[SUPPLIED MATERIAL]
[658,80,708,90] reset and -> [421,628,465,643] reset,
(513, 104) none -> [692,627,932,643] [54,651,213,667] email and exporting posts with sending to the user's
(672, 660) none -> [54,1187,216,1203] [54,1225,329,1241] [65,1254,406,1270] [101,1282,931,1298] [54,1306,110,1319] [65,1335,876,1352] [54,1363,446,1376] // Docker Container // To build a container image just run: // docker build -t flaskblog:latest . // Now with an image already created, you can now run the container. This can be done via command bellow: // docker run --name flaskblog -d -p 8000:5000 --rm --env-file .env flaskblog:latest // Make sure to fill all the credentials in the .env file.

==

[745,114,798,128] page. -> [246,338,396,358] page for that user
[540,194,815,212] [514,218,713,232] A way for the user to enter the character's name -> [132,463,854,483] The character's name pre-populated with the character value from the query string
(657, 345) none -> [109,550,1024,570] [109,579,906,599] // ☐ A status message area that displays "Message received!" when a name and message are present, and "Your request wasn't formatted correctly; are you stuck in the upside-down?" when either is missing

---

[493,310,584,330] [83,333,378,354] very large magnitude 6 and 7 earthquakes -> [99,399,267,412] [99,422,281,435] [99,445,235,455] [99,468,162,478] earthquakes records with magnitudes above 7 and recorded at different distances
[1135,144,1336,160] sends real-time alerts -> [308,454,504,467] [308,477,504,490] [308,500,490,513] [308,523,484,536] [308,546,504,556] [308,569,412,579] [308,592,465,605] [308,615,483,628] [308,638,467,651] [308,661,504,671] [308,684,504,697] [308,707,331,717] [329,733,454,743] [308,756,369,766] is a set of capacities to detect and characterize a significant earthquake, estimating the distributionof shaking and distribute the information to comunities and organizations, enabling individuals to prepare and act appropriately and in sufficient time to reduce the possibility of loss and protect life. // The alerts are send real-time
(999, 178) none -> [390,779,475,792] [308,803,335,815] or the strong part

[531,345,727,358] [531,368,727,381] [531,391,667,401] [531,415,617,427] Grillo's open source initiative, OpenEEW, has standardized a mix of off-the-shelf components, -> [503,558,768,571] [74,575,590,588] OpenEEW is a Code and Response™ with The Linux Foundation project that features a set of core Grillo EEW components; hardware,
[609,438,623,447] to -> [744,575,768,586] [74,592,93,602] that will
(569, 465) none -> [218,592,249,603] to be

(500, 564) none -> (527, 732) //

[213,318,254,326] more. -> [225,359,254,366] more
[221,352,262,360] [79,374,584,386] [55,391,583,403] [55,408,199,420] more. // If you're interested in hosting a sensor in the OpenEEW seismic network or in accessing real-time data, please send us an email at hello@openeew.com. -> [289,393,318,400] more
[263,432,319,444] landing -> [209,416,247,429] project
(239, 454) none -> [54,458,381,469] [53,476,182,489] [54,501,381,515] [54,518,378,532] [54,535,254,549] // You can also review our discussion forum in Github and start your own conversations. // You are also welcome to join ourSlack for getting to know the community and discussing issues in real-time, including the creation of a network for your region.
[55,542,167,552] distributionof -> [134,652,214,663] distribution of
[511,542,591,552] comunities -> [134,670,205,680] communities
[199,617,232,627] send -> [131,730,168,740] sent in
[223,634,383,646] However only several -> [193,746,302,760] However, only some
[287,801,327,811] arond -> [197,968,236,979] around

[EXERCISE AIM] Throughout the material above, find lines holding the word "user", then copy them.

[YOUR SOLUTION]
(513, 104) none -> [692,627,932,643] [54,651,213,667] email and exporting posts with sending to the user's
[745,114,798,128] page. -> [246,338,396,358] page for that user
[540,194,815,212] [514,218,713,232] A way for the user to enter the character's name -> [132,463,854,483] The character's name pre-populated with the character value from the query string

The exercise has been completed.